The Eye was one of the odd-ball characters that turned up before the concept of the superhero had become fixed.
It’s origin never explained, the Eye was a huge floating eye that sometimes appeared wreathed in flame, at other times it was invisible to everyone but the person it had chosen to aid and/or harass into doing the work of justice.
The Eye also liked to speak to evil doers making pronouncements about their doom.
While in one instance shown on the cover of Keen Detective Funnies blasting aliens invading via parachute, in the stories the Eye was mostly content to just spy invisibly on evil doers (and at least one nightgown clad woman every other story) and either inform on them to the physical hero of that story, while also encouraging them to do the right thing for the sake of justice, or just appearing to scare the bad guys into rash action.

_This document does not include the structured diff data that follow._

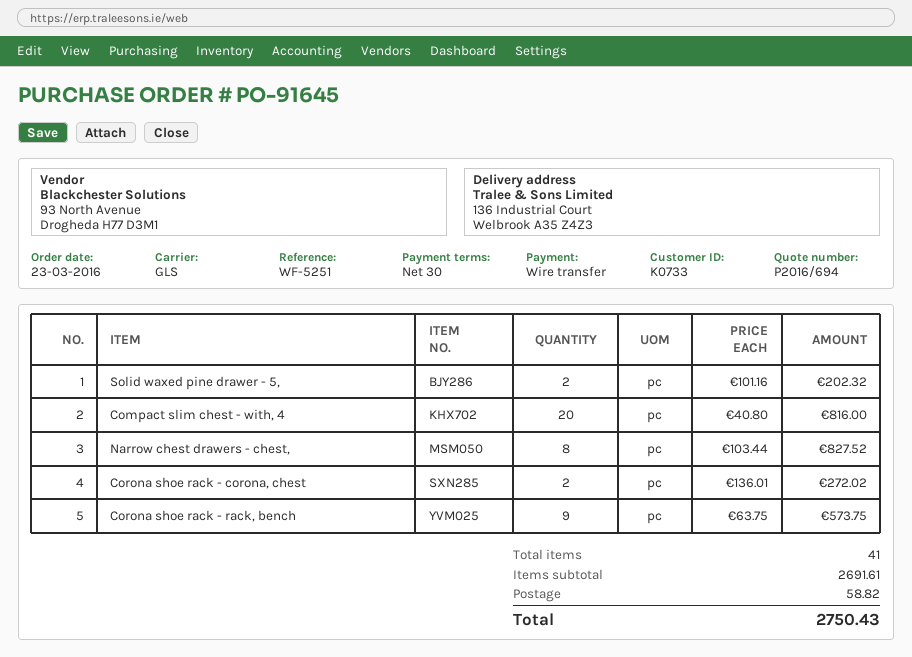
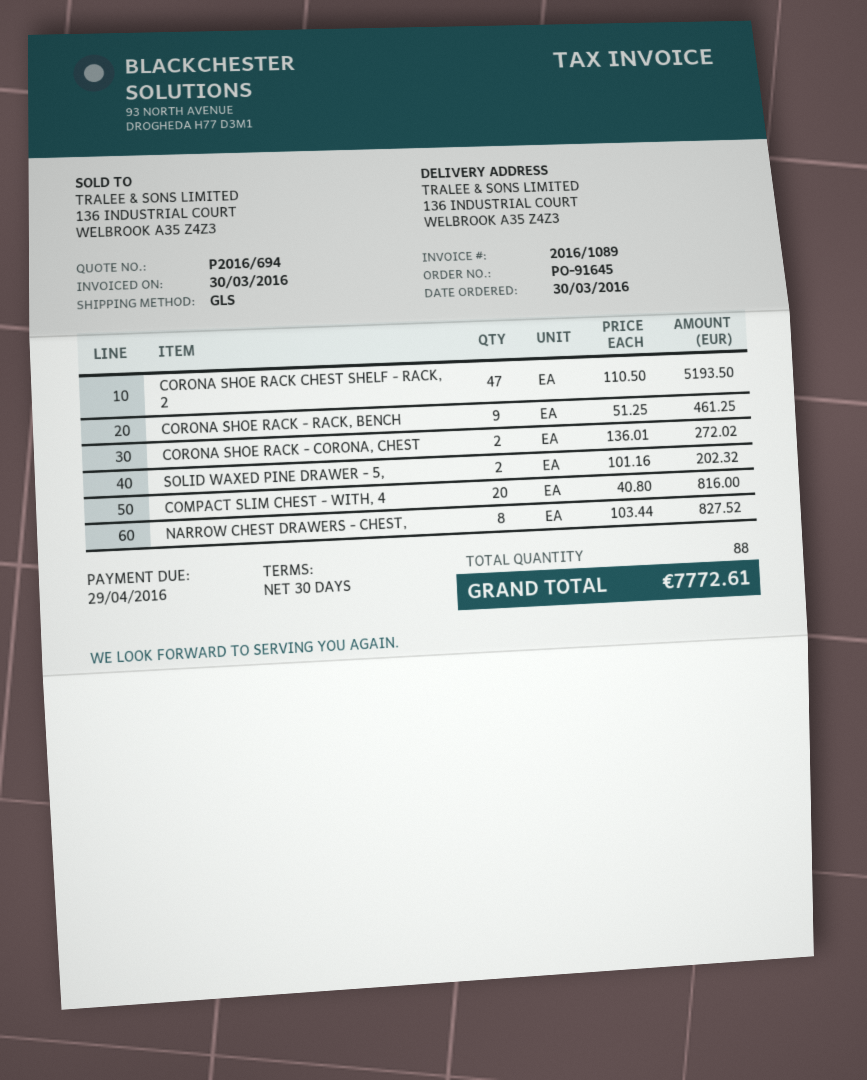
order date: 2016-03-23 -> 2016-03-30
Corona shoe rack - rack, bench: 9 x 63.75 = 573.75 -> 9 x 51.25 = 461.25
CORONA SHOE RACK CHEST SHELF - RACK, 2: none -> 47 x 110.50 = 5193.50
total quantity: 41 -> 88
shipping: 58.82 -> none
total: 2750.43 -> 7772.61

It was never revealed who or what The Eye was or why it was so concerned with justice, however the opening text of the stories at times hinted that it might just be the wrathful Eye of God, or something very like it.
Gone from the comic after 1940, Malibu comics revived many of the Centaur charactersthat were by 1992 in the public domain, one of which was The Eye, who they turned into a conventional muscle bound superhero of the 90’s, so much like dozens of others around at the time that to detail his differences is pointless.